## HOW TO COMPLETE THIS TASK
Would you repeat the listing below exactly, with no pictures in it?

## RECORDS SHOWN
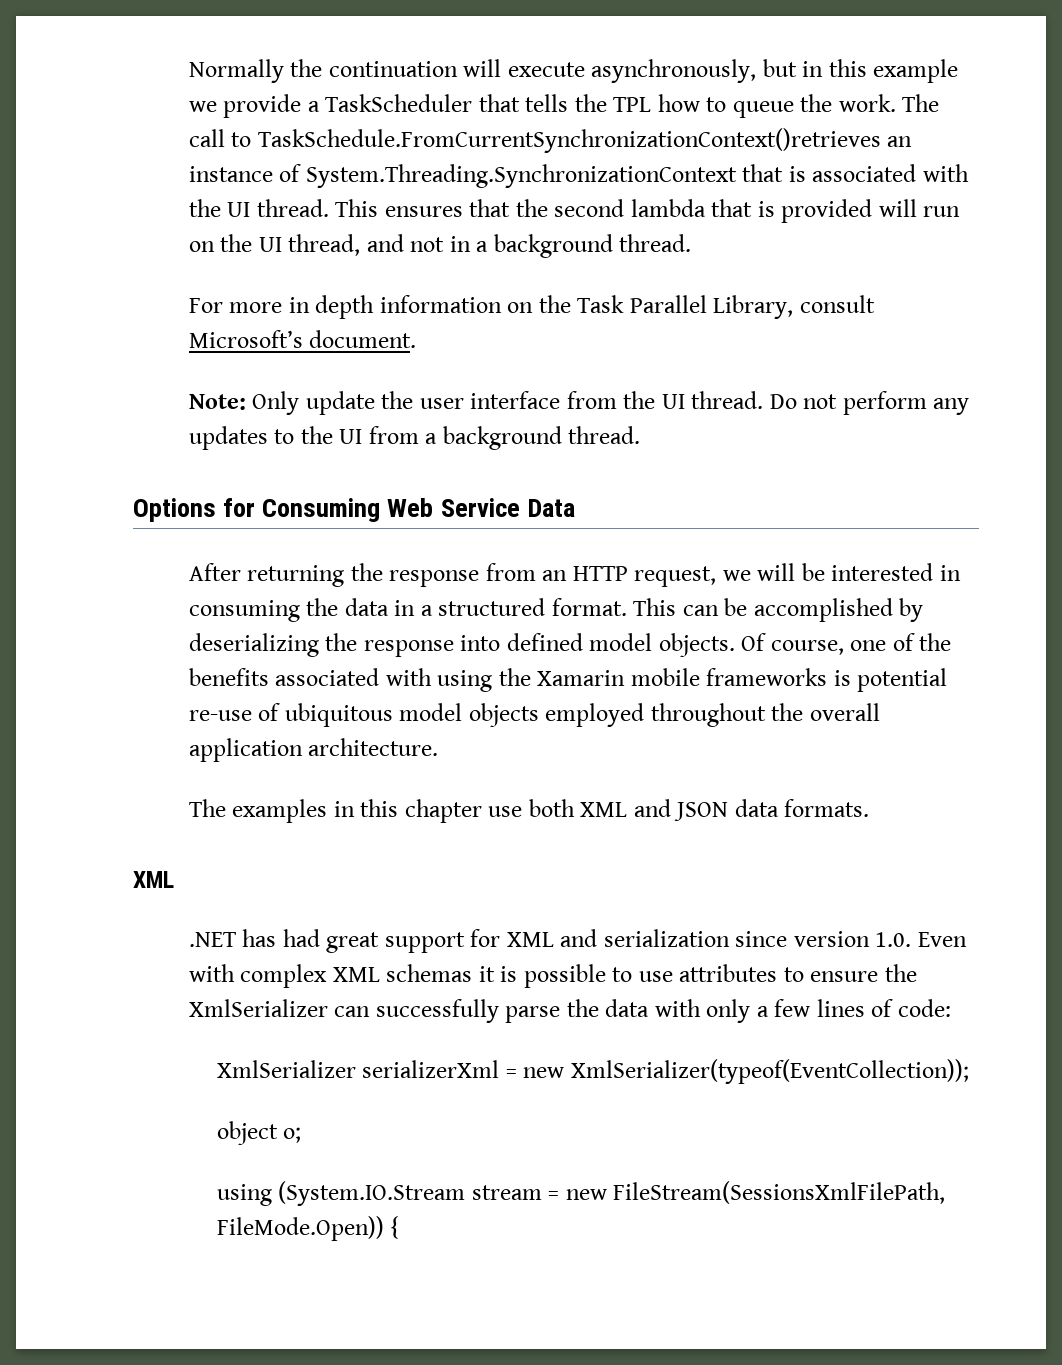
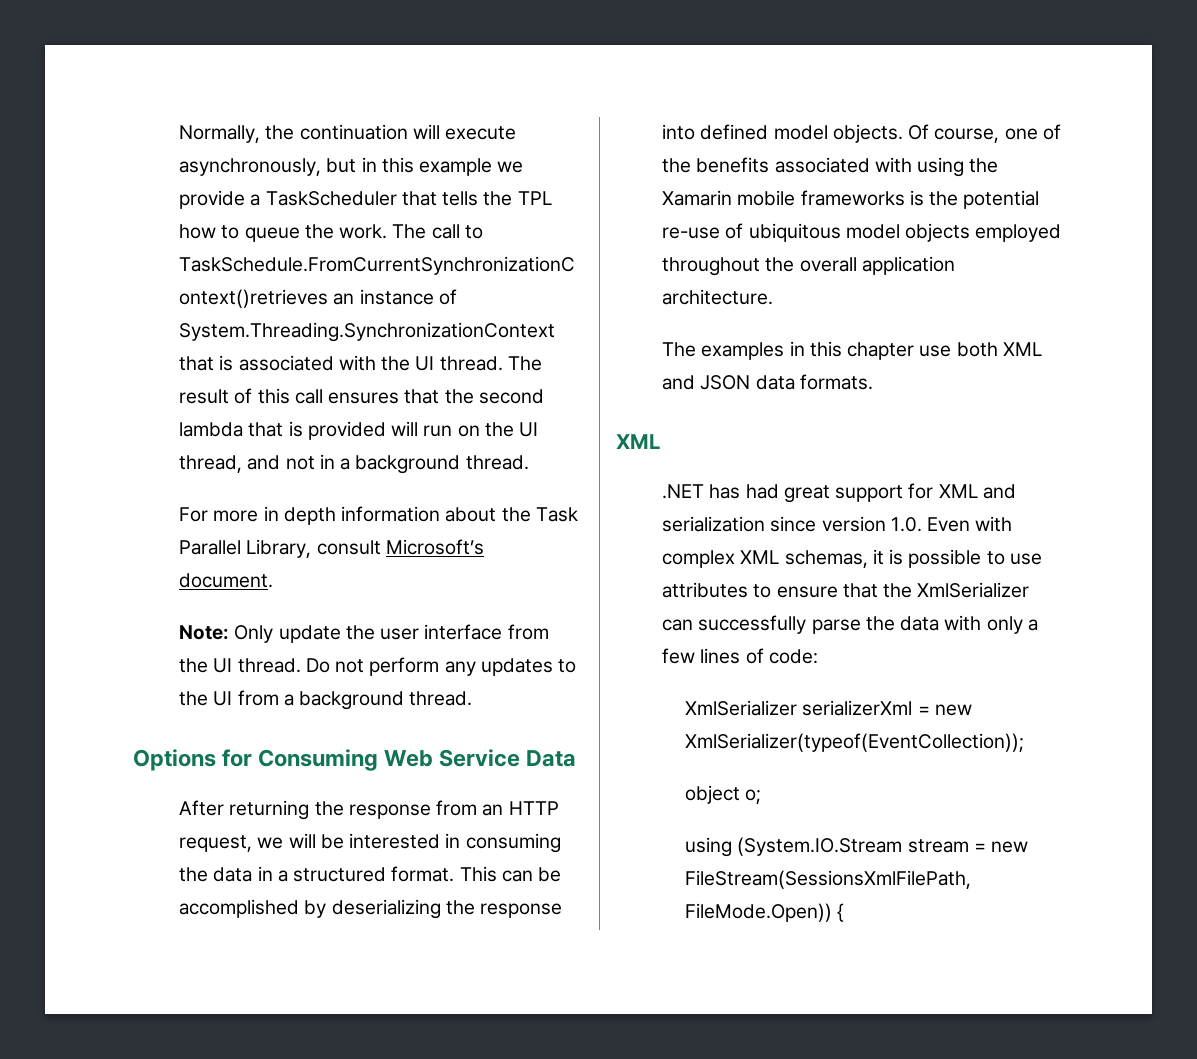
- Normally the continuation will execute asynchronously, but in this example we provide a TaskScheduler that tells the TPL how to queue the work.
+ Normally, the continuation will execute asynchronously, but in this example we provide a TaskScheduler that tells the TPL how to queue the work.
- This ensures that the second lambda that is provided will run on the UI thread, and not in a background thread.
+ The result of this call ensures that the second lambda that is provided will run on the UI thread, and not in a background thread.
- For more in depth information on the Task Parallel Library, consult Microsoft’s document.
+ For more in depth information about the Task Parallel Library, consult Microsoft’s document.
- Of course, one of the benefits associated with using the Xamarin mobile frameworks is potential re-use of ubiquitous model objects employed throughout the overall application architecture.
+ Of course, one of the benefits associated with using the Xamarin mobile frameworks is the potential re-use of ubiquitous model objects employed throughout the overall application architecture.
- .NET has had great support for XML and serialization since version 1.0. Even with complex XML schemas it is possible to use attributes to ensure the XmlSerializer can successfully parse the data with only a few lines of code:
+ .NET has had great support for XML and serialization since version 1.0. Even with complex XML schemas, it is possible to use attributes to ensure that the XmlSerializer can successfully parse the data with only a few lines of code:

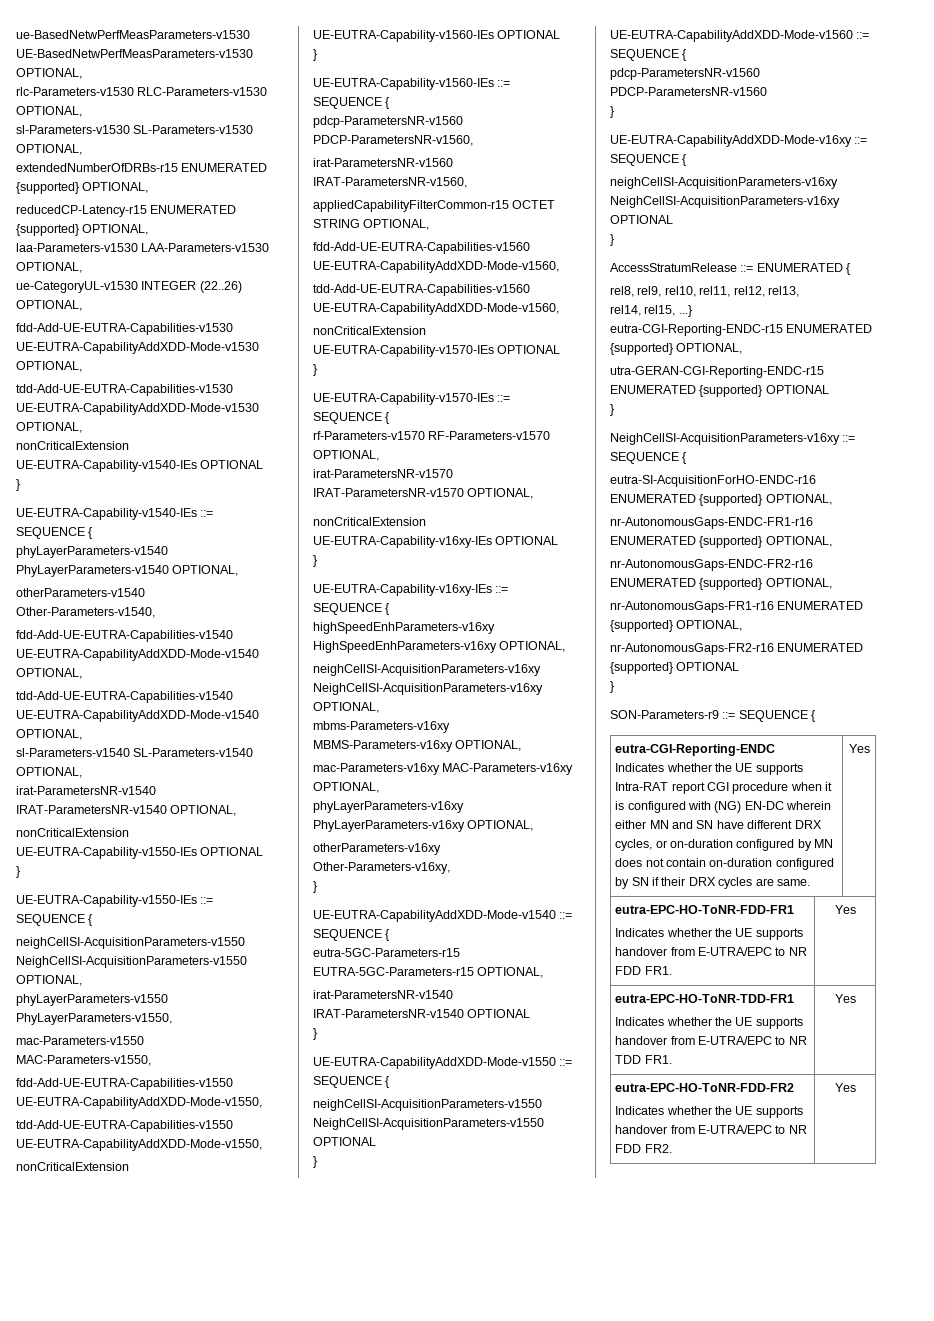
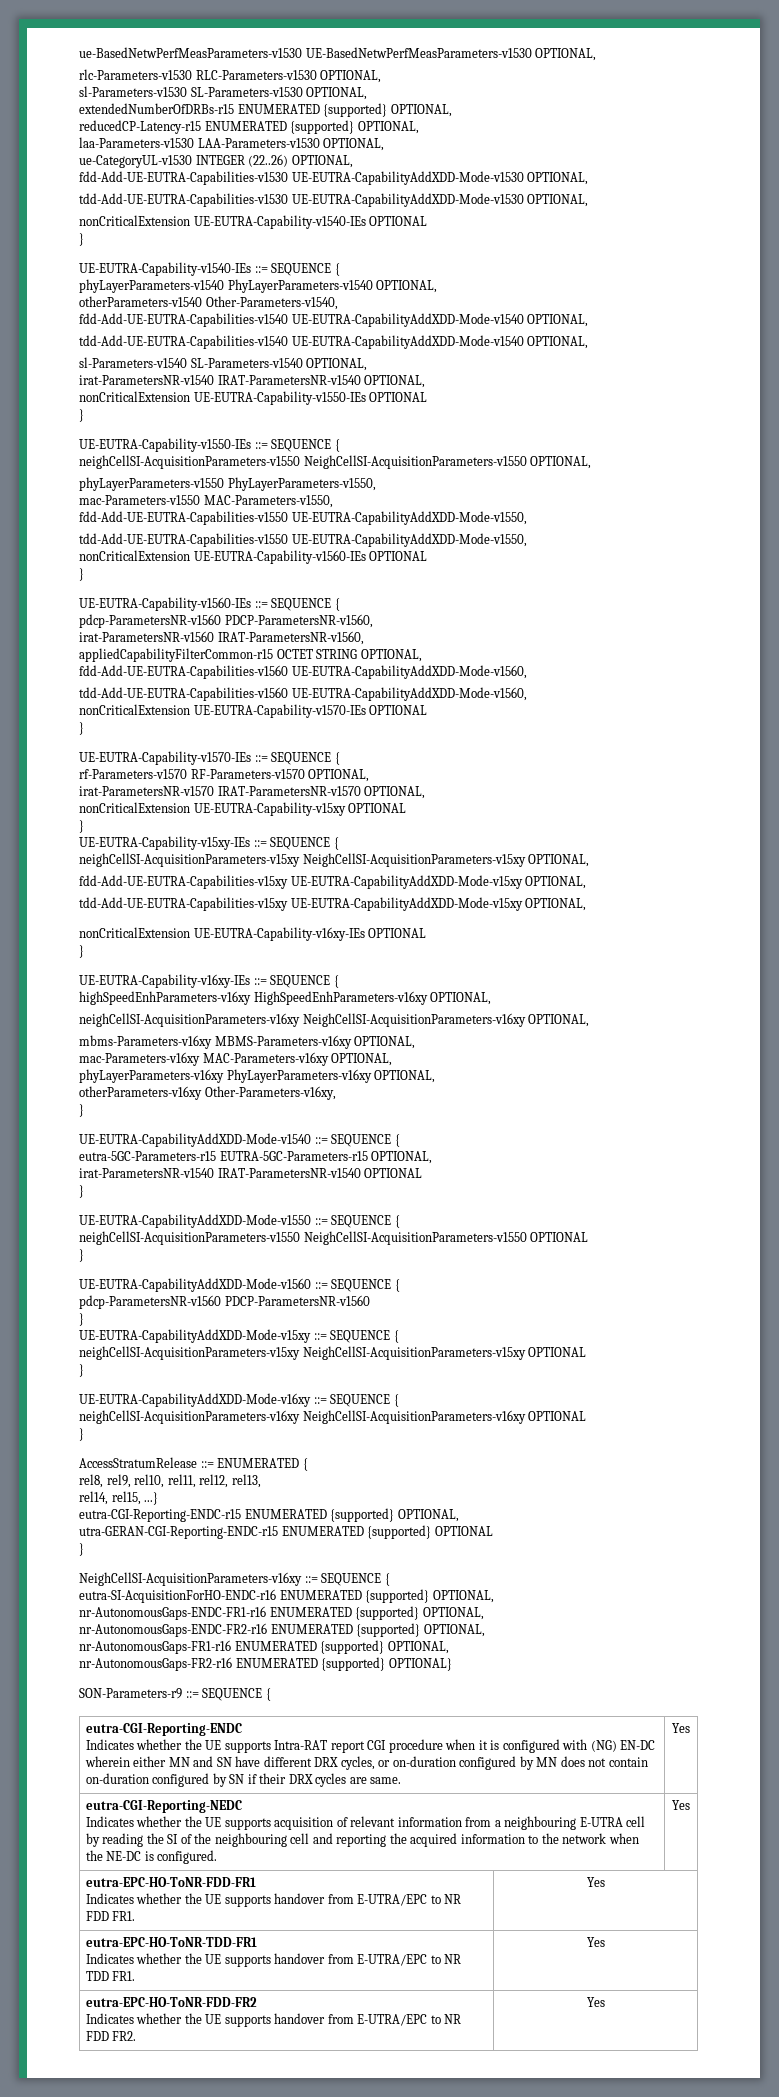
+ nonCriticalExtension UE-EUTRA-Capability-v15xy OPTIONAL
+ }
+ UE-EUTRA-Capability-v15xy-IEs ::= SEQUENCE {
+ neighCellSI-AcquisitionParameters-v15xy NeighCellSI-AcquisitionParameters-v15xy OPTIONAL,
+ fdd-Add-UE-EUTRA-Capabilities-v15xy UE-EUTRA-CapabilityAddXDD-Mode-v15xy OPTIONAL,
+ tdd-Add-UE-EUTRA-Capabilities-v15xy UE-EUTRA-CapabilityAddXDD-Mode-v15xy OPTIONAL,
+ UE-EUTRA-CapabilityAddXDD-Mode-v15xy ::= SEQUENCE {
+ neighCellSI-AcquisitionParameters-v15xy NeighCellSI-AcquisitionParameters-v15xy OPTIONAL
+ }
- nr-AutonomousGaps-FR2-r16 ENUMERATED {supported} OPTIONAL
- }
+ nr-AutonomousGaps-FR2-r16 ENUMERATED {supported} OPTIONAL}
+ eutra-CGI-Reporting-NEDC
+ Indicates whether the UE supports acquisition of relevant information from a neighbouring E-UTRA cell by reading the SI of the neighbouring cell and reporting the acquired information to the network when the NE-DC is configured. | Yes

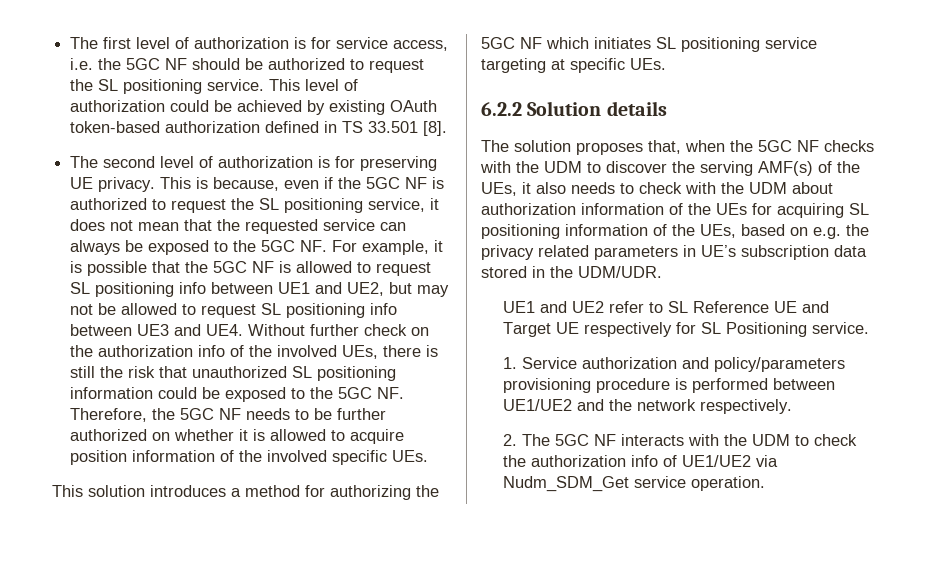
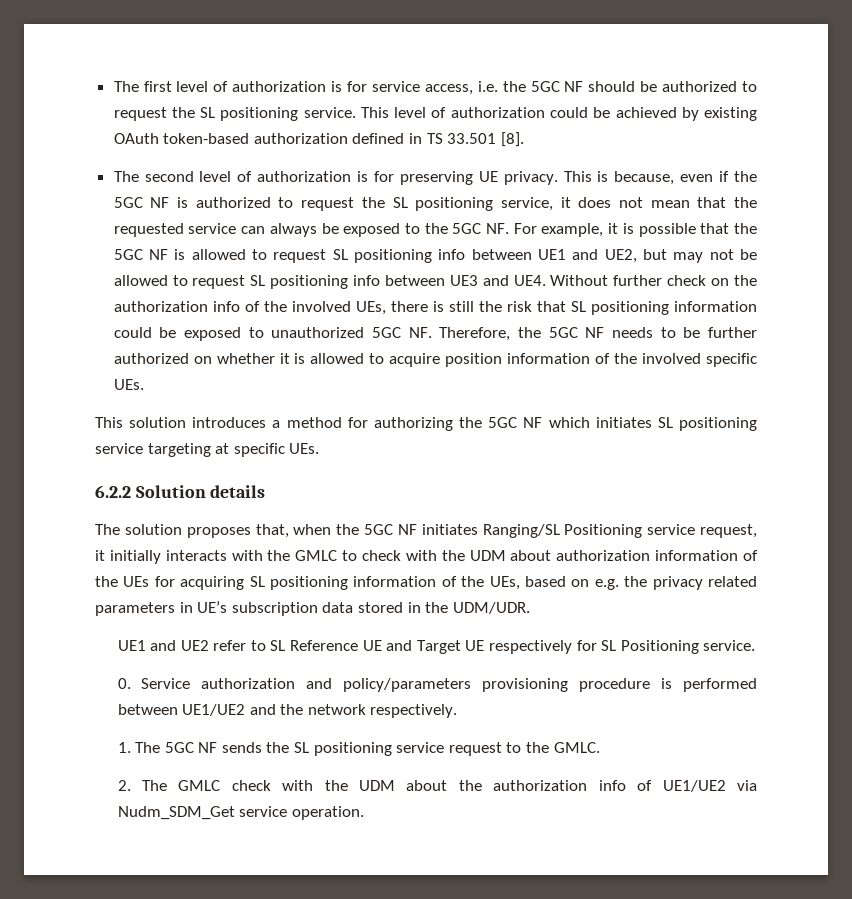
- This is because, even if the 5GC NF is authorized to request the SL positioning service, it does not mean that the requested service can always be exposed to the 5GC NF. For example, it is possible that the 5GC NF is allowed to request SL positioning info between UE1 and UE2, but may not be allowed to request SL positioning info between UE3 and UE4. Without further check on the authorization info of the involved UEs, there is still the risk that unauthorized SL positioning information could be exposed to the 5GC NF. Therefore, the 5GC NF needs to be further authorized on whether it is allowed to acquire position information of the involved specific UEs.
+ This is because, even if the 5GC NF is authorized to request the SL positioning service, it does not mean that the requested service can always be exposed to the 5GC NF. For example, it is possible that the 5GC NF is allowed to request SL positioning info between UE1 and UE2, but may not be allowed to request SL positioning info between UE3 and UE4. Without further check on the authorization info of the involved UEs, there is still the risk that SL positioning information could be exposed to unauthorized 5GC NF. Therefore, the 5GC NF needs to be further authorized on whether it is allowed to acquire position information of the involved specific UEs.
- The solution proposes that, when the 5GC NF checks with the UDM to discover the serving AMF(s) of the UEs, it also needs to check with the UDM about authorization information of the UEs for acquiring SL positioning information of the UEs, based on e.g. the privacy related parameters in UE’s subscription data stored in the UDM/UDR.
+ The solution proposes that, when the 5GC NF initiates Ranging/SL Positioning service request, it initially interacts with the GMLC to check with the UDM about authorization information of the UEs for acquiring SL positioning information of the UEs, based on e.g. the privacy related parameters in UE’s subscription data stored in the UDM/UDR.
- 1. Service authorization and policy/parameters provisioning procedure is performed between UE1/UE2 and the network respectively.
+ 0. Service authorization and policy/parameters provisioning procedure is performed between UE1/UE2 and the network respectively.
- 2. The 5GC NF interacts with the UDM to check the authorization info of UE1/UE2 via Nudm_SDM_Get service operation.
+ 1. The 5GC NF sends the SL positioning service request to the GMLC.
+ 2. The GMLC check with the UDM about the authorization info of UE1/UE2 via Nudm_SDM_Get service operation.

## RESULT FOR THIS EXERCISE
- Normally the continuation will execute asynchronously, but in this example we provide a TaskScheduler that tells the TPL how to queue the work.
+ Normally, the continuation will execute asynchronously, but in this example we provide a TaskScheduler that tells the TPL how to queue the work.
- This ensures that the second lambda that is provided will run on the UI thread, and not in a background thread.
+ The result of this call ensures that the second lambda that is provided will run on the UI thread, and not in a background thread.
- For more in depth information on the Task Parallel Library, consult Microsoft’s document.
+ For more in depth information about the Task Parallel Library, consult Microsoft’s document.
- Of course, one of the benefits associated with using the Xamarin mobile frameworks is potential re-use of ubiquitous model objects employed throughout the overall application architecture.
+ Of course, one of the benefits associated with using the Xamarin mobile frameworks is the potential re-use of ubiquitous model objects employed throughout the overall application architecture.
- .NET has had great support for XML and serialization since version 1.0. Even with complex XML schemas it is possible to use attributes to ensure the XmlSerializer can successfully parse the data with only a few lines of code:
+ .NET has had great support for XML and serialization since version 1.0. Even with complex XML schemas, it is possible to use attributes to ensure that the XmlSerializer can successfully parse the data with only a few lines of code:

+ nonCriticalExtension UE-EUTRA-Capability-v15xy OPTIONAL
+ }
+ UE-EUTRA-Capability-v15xy-IEs ::= SEQUENCE {
+ neighCellSI-AcquisitionParameters-v15xy NeighCellSI-AcquisitionParameters-v15xy OPTIONAL,
+ fdd-Add-UE-EUTRA-Capabilities-v15xy UE-EUTRA-CapabilityAddXDD-Mode-v15xy OPTIONAL,
+ tdd-Add-UE-EUTRA-Capabilities-v15xy UE-EUTRA-CapabilityAddXDD-Mode-v15xy OPTIONAL,
+ UE-EUTRA-CapabilityAddXDD-Mode-v15xy ::= SEQUENCE {
+ neighCellSI-AcquisitionParameters-v15xy NeighCellSI-AcquisitionParameters-v15xy OPTIONAL
+ }
- nr-AutonomousGaps-FR2-r16 ENUMERATED {supported} OPTIONAL
- }
+ nr-AutonomousGaps-FR2-r16 ENUMERATED {supported} OPTIONAL}
+ eutra-CGI-Reporting-NEDC
+ Indicates whether the UE supports acquisition of relevant information from a neighbouring E-UTRA cell by reading the SI of the neighbouring cell and reporting the acquired information to the network when the NE-DC is configured. | Yes

- This is because, even if the 5GC NF is authorized to request the SL positioning service, it does not mean that the requested service can always be exposed to the 5GC NF. For example, it is possible that the 5GC NF is allowed to request SL positioning info between UE1 and UE2, but may not be allowed to request SL positioning info between UE3 and UE4. Without further check on the authorization info of the involved UEs, there is still the risk that unauthorized SL positioning information could be exposed to the 5GC NF. Therefore, the 5GC NF needs to be further authorized on whether it is allowed to acquire position information of the involved specific UEs.
+ This is because, even if the 5GC NF is authorized to request the SL positioning service, it does not mean that the requested service can always be exposed to the 5GC NF. For example, it is possible that the 5GC NF is allowed to request SL positioning info between UE1 and UE2, but may not be allowed to request SL positioning info between UE3 and UE4. Without further check on the authorization info of the involved UEs, there is still the risk that SL positioning information could be exposed to unauthorized 5GC NF. Therefore, the 5GC NF needs to be further authorized on whether it is allowed to acquire position information of the involved specific UEs.
- The solution proposes that, when the 5GC NF checks with the UDM to discover the serving AMF(s) of the UEs, it also needs to check with the UDM about authorization information of the UEs for acquiring SL positioning information of the UEs, based on e.g. the privacy related parameters in UE’s subscription data stored in the UDM/UDR.
+ The solution proposes that, when the 5GC NF initiates Ranging/SL Positioning service request, it initially interacts with the GMLC to check with the UDM about authorization information of the UEs for acquiring SL positioning information of the UEs, based on e.g. the privacy related parameters in UE’s subscription data stored in the UDM/UDR.
- 1. Service authorization and policy/parameters provisioning procedure is performed between UE1/UE2 and the network respectively.
+ 0. Service authorization and policy/parameters provisioning procedure is performed between UE1/UE2 and the network respectively.
- 2. The 5GC NF interacts with the UDM to check the authorization info of UE1/UE2 via Nudm_SDM_Get service operation.
+ 1. The 5GC NF sends the SL positioning service request to the GMLC.
+ 2. The GMLC check with the UDM about the authorization info of UE1/UE2 via Nudm_SDM_Get service operation.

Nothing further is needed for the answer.